## [Your task]
Look through the entries below, please, and copy every line with the word "phone".

## [Records shown]
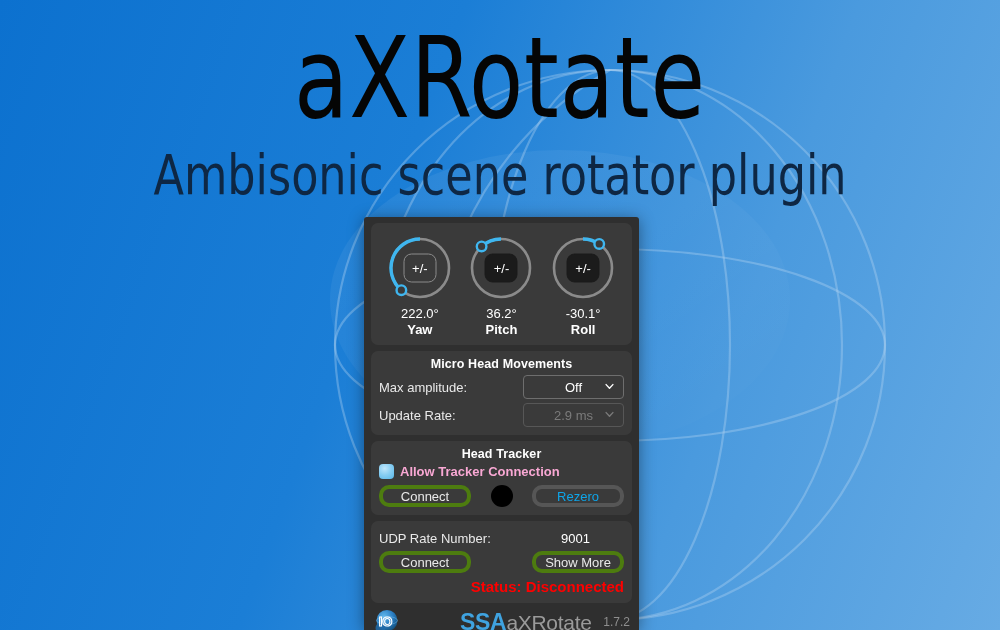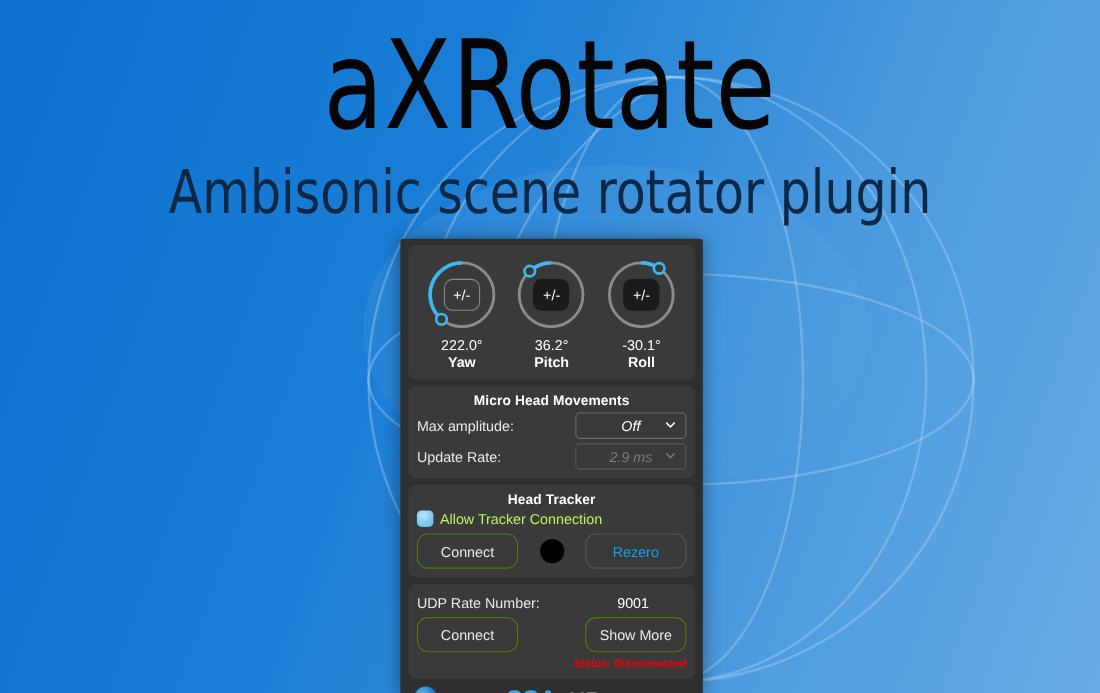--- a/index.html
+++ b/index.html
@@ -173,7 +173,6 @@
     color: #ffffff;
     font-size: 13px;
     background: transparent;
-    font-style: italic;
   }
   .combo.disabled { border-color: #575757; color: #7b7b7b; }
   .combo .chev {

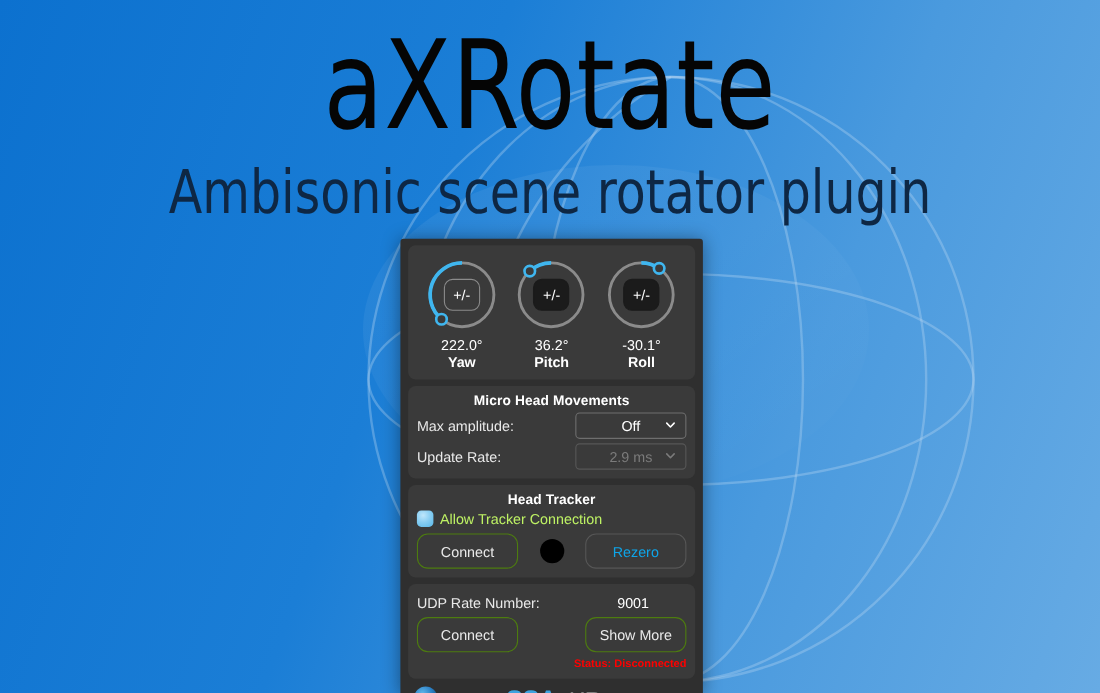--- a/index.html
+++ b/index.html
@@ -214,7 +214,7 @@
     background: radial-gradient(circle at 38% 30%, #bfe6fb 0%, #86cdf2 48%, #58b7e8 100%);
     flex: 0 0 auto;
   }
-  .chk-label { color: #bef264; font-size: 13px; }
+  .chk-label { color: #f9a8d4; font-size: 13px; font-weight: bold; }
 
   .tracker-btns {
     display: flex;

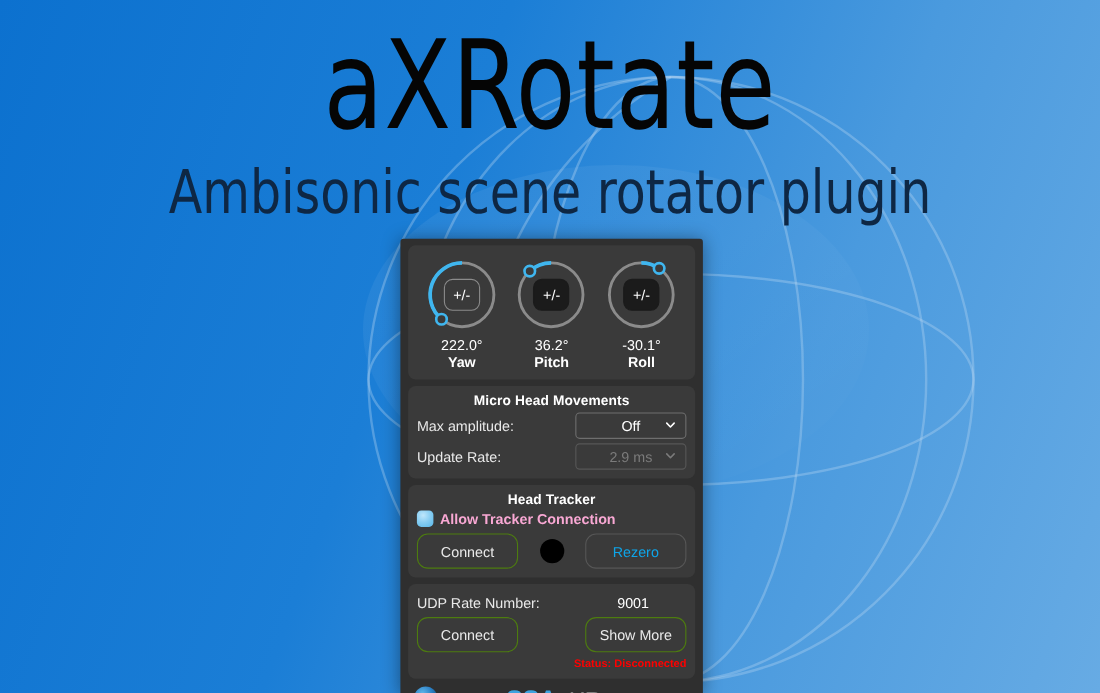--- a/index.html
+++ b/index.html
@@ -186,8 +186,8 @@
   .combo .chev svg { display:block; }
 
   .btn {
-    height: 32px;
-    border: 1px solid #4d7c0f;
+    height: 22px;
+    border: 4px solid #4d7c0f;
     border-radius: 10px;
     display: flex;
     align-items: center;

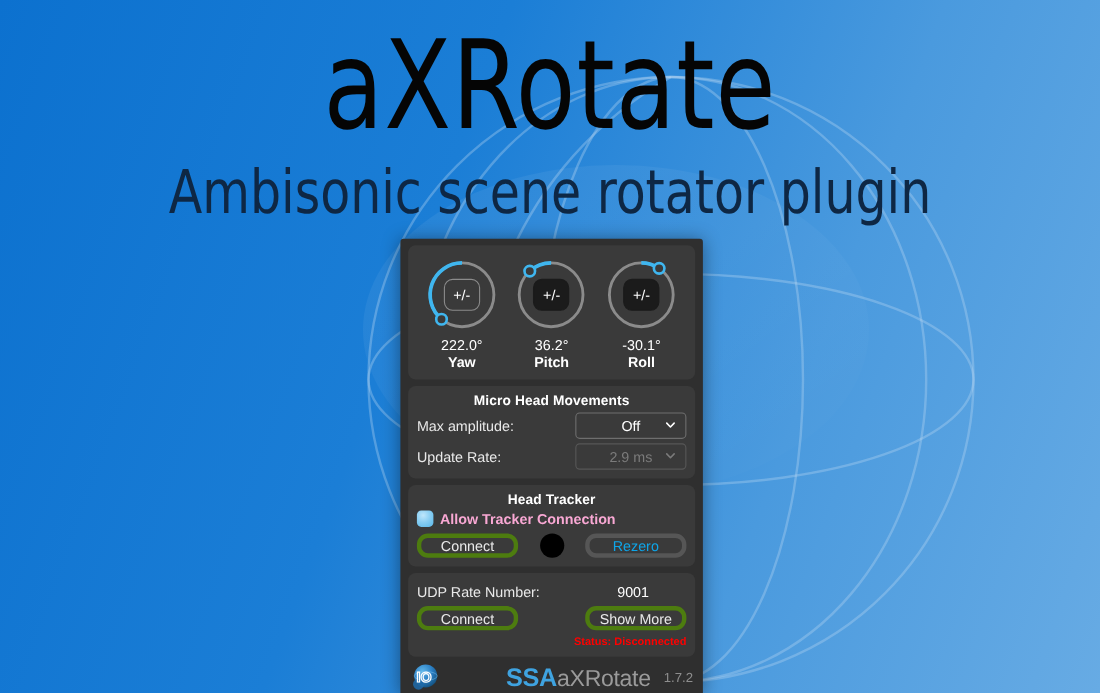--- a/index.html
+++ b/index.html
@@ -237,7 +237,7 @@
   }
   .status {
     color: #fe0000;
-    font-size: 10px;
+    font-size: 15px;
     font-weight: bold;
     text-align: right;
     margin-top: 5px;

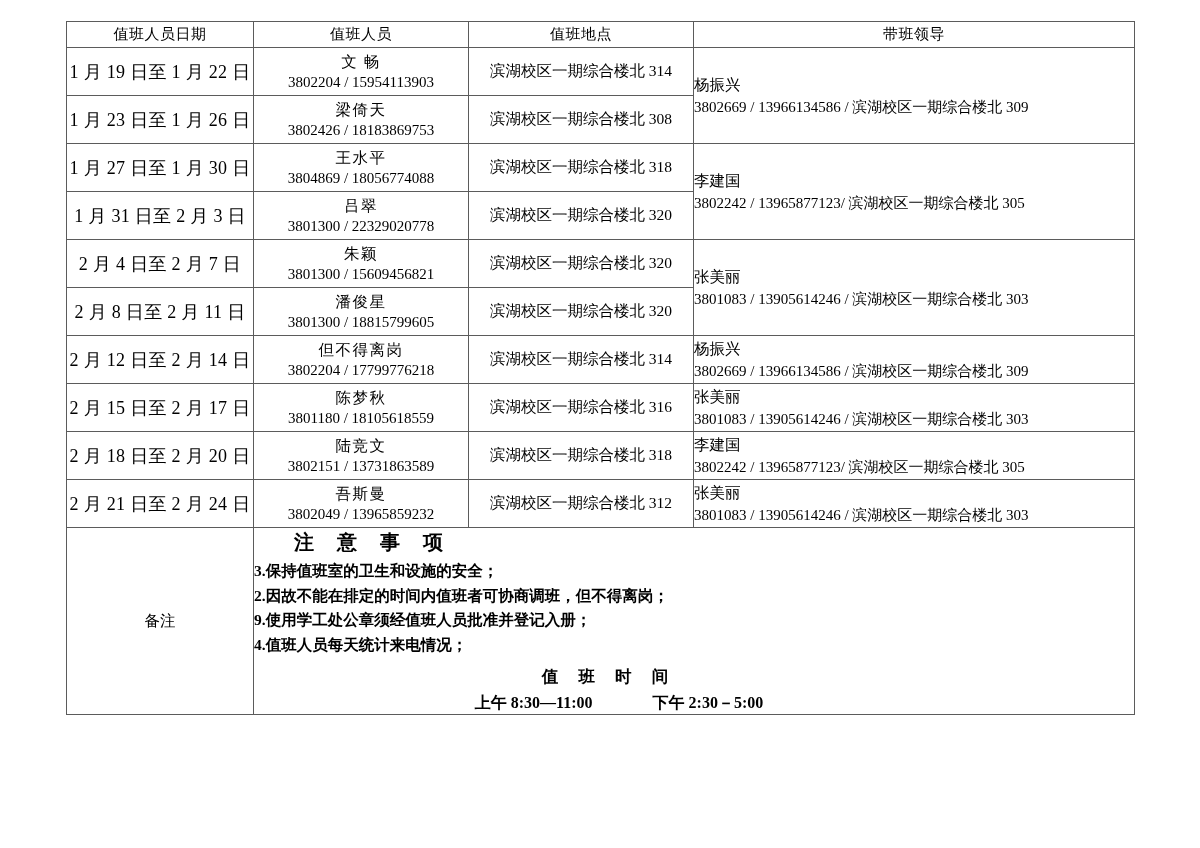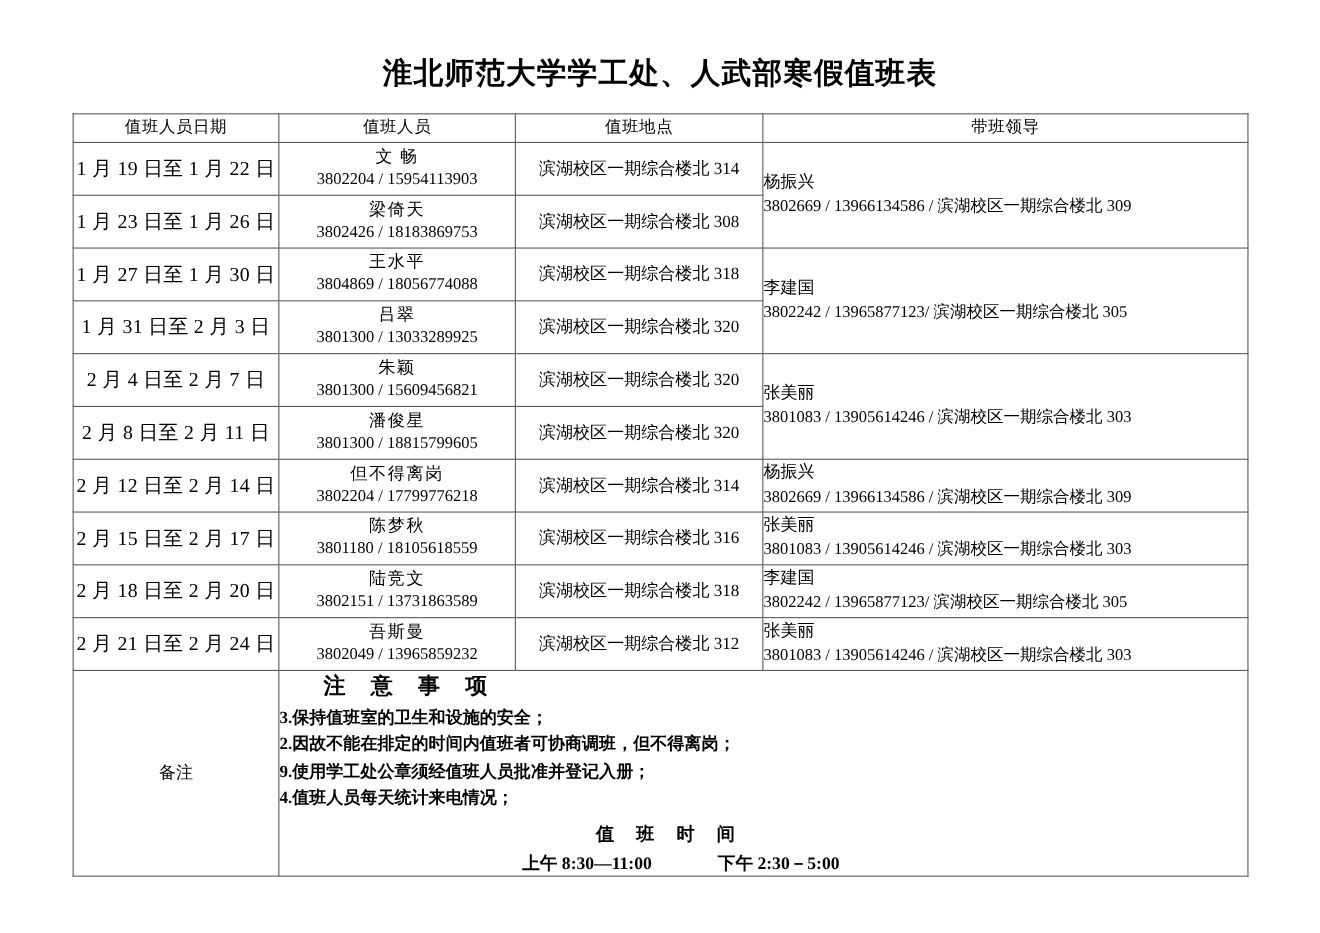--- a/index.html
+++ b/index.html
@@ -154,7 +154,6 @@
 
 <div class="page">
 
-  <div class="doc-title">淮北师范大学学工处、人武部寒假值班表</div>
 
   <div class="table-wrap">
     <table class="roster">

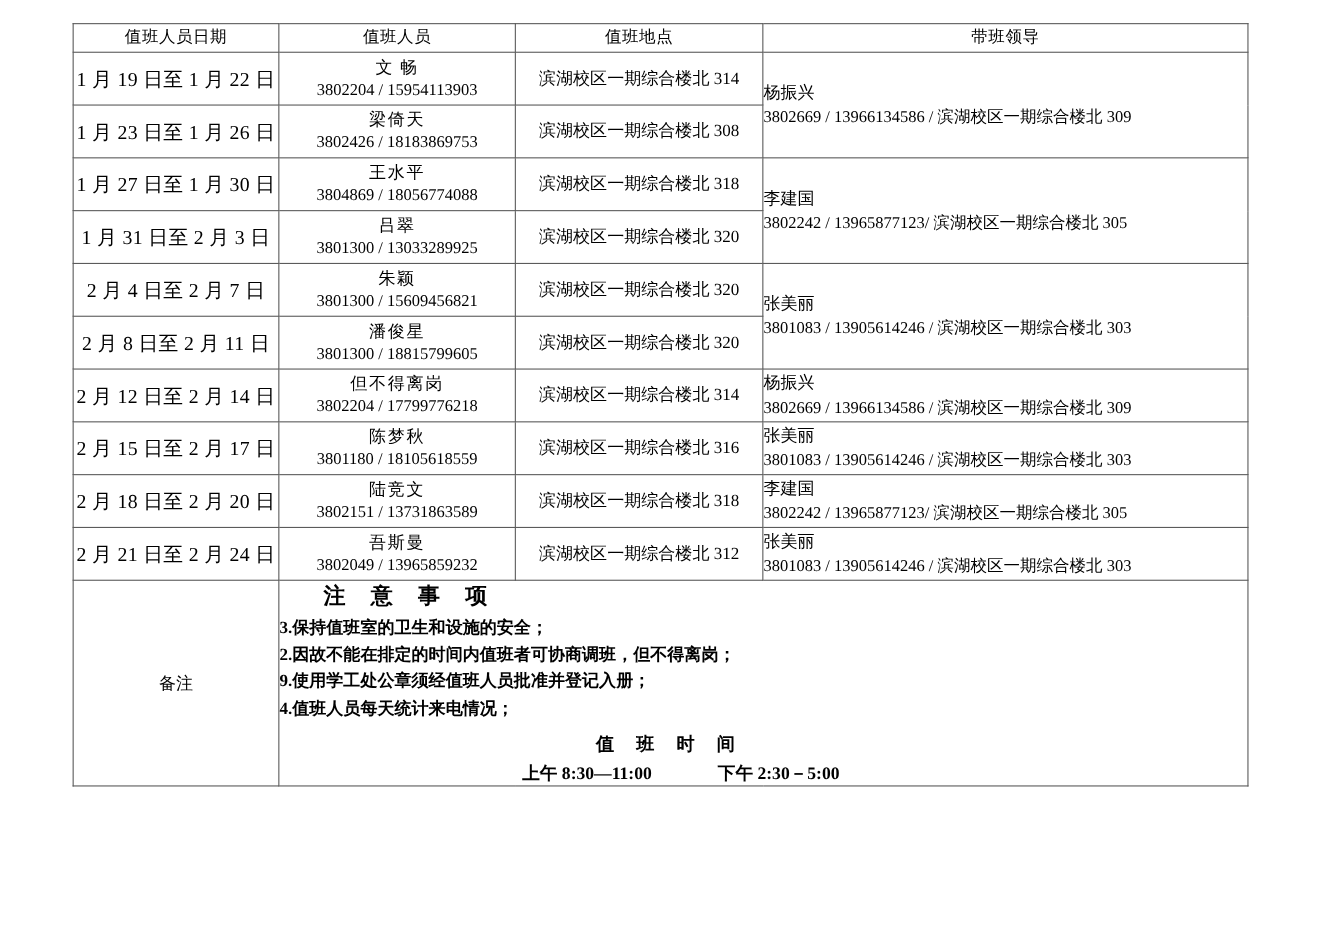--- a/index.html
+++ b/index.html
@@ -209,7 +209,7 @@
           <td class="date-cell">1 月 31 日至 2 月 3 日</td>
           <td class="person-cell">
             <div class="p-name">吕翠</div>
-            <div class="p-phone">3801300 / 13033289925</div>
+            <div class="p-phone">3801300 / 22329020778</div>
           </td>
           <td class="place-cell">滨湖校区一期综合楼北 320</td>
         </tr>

## [Your solution]
-            <div class="p-phone">3801300 / 13033289925</div>
+            <div class="p-phone">3801300 / 22329020778</div>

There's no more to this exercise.